___ Exercise input ___

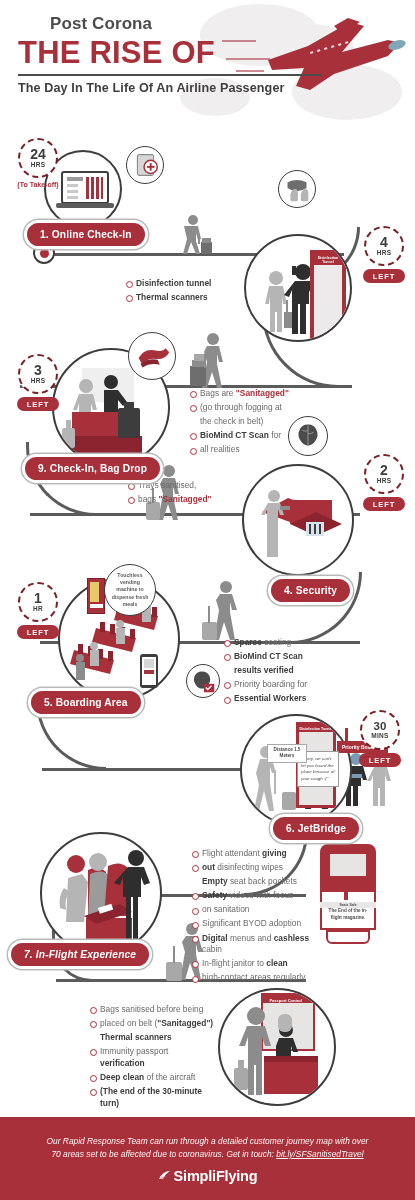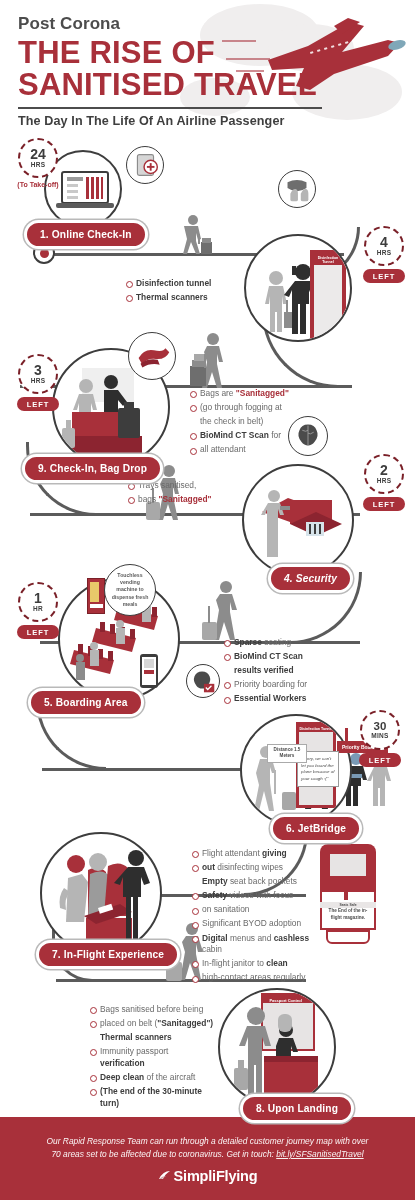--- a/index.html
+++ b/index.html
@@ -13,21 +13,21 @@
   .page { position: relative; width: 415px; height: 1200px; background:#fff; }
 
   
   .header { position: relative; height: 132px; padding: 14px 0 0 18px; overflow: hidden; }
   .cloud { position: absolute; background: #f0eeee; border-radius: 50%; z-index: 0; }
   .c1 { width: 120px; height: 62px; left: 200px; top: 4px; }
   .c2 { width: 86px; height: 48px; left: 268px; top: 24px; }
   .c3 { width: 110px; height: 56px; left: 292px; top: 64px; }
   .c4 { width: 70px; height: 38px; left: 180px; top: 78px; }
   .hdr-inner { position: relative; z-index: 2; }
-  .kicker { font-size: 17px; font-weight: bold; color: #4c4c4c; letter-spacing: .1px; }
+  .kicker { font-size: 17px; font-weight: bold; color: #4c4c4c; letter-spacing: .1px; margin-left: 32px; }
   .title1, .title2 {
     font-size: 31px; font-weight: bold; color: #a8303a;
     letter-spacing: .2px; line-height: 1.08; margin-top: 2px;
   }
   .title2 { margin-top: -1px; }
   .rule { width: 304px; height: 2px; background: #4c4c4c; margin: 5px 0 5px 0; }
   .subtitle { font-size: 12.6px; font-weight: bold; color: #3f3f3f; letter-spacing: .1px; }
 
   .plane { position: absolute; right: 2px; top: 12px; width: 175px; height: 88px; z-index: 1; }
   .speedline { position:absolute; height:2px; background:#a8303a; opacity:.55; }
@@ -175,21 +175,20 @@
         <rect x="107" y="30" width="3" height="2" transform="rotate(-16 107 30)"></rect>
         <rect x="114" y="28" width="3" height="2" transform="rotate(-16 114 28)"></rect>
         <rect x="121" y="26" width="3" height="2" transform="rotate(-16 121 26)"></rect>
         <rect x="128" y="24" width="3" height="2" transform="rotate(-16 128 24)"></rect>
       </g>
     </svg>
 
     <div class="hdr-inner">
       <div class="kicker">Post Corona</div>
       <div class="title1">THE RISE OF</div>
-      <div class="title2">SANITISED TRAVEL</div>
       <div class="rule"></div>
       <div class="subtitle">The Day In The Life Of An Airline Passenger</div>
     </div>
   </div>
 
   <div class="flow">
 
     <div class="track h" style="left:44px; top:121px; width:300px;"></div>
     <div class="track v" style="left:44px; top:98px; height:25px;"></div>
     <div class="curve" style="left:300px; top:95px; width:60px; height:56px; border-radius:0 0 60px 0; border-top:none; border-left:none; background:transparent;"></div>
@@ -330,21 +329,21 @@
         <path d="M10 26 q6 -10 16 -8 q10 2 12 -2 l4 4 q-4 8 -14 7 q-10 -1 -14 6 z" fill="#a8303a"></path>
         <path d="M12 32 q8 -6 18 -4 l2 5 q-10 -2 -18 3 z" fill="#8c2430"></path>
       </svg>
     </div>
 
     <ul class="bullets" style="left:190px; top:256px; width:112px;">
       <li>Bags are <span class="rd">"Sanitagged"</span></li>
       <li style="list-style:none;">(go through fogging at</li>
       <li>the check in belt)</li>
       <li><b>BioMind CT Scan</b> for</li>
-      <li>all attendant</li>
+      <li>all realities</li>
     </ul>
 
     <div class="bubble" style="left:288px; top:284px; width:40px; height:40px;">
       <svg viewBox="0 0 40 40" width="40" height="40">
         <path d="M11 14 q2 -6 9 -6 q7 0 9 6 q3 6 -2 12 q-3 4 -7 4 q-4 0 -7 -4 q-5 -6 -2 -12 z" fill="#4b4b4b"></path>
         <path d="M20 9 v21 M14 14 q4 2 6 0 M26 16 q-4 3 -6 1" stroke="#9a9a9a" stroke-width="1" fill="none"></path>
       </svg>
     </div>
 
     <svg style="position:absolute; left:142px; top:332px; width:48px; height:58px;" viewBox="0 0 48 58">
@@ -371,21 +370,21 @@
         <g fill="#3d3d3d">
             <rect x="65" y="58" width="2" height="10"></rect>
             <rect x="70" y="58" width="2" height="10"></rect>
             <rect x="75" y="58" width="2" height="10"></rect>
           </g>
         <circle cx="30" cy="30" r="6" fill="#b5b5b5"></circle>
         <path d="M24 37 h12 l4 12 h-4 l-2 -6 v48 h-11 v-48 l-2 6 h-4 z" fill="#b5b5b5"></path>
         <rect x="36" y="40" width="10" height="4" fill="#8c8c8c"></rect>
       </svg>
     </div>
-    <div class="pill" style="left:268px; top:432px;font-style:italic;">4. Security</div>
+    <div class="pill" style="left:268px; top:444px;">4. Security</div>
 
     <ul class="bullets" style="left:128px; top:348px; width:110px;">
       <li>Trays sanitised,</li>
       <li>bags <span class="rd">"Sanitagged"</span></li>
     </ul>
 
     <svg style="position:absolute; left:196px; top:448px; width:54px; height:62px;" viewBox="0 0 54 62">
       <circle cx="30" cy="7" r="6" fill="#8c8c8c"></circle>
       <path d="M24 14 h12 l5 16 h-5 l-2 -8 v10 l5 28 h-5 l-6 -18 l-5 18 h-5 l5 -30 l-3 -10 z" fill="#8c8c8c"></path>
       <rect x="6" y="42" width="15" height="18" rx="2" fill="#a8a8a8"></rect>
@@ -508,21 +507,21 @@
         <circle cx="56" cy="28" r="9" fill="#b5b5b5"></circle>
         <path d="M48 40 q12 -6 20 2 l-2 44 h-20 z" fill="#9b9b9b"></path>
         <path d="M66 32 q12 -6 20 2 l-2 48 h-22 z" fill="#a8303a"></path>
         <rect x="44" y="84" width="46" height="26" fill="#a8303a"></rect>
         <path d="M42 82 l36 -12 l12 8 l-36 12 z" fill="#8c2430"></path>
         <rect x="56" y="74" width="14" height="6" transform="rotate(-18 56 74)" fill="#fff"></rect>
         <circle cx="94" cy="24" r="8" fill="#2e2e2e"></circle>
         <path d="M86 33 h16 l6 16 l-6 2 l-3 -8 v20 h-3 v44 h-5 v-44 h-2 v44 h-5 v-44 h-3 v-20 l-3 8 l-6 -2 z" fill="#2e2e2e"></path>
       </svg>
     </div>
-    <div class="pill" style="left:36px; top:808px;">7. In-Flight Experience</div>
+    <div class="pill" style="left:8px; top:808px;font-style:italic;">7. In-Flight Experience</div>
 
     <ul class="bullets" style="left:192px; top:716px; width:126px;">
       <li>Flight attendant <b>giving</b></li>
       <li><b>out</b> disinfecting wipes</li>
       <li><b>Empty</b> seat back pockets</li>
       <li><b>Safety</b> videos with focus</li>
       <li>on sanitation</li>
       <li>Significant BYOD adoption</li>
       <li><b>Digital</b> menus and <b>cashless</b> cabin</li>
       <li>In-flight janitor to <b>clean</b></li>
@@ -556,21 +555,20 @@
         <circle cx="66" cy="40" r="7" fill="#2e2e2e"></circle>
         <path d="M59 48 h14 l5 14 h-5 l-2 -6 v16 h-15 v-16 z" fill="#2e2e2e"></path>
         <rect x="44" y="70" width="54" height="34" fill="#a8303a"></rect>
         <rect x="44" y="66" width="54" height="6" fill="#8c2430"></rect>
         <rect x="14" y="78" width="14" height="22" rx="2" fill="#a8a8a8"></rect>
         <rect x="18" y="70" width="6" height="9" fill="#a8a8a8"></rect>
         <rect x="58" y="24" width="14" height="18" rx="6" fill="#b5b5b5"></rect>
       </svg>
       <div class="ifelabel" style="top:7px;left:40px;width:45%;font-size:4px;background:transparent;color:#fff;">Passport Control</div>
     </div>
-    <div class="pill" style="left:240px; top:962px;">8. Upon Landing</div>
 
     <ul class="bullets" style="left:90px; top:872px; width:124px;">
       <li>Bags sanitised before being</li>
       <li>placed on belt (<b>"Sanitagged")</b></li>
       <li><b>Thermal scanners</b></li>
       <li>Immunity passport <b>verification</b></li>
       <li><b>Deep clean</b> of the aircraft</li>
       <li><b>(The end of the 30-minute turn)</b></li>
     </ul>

___

◆ **Task objective**
Every line from the one that contains "<li>placed on belt" down to and including the last line of the records above must be set down exactly, with nothing else.

◆ **Your solution**
       <li>placed on belt (<b>"Sanitagged")</b></li>
       <li><b>Thermal scanners</b></li>
       <li>Immunity passport <b>verification</b></li>
       <li><b>Deep clean</b> of the aircraft</li>
       <li><b>(The end of the 30-minute turn)</b></li>
     </ul>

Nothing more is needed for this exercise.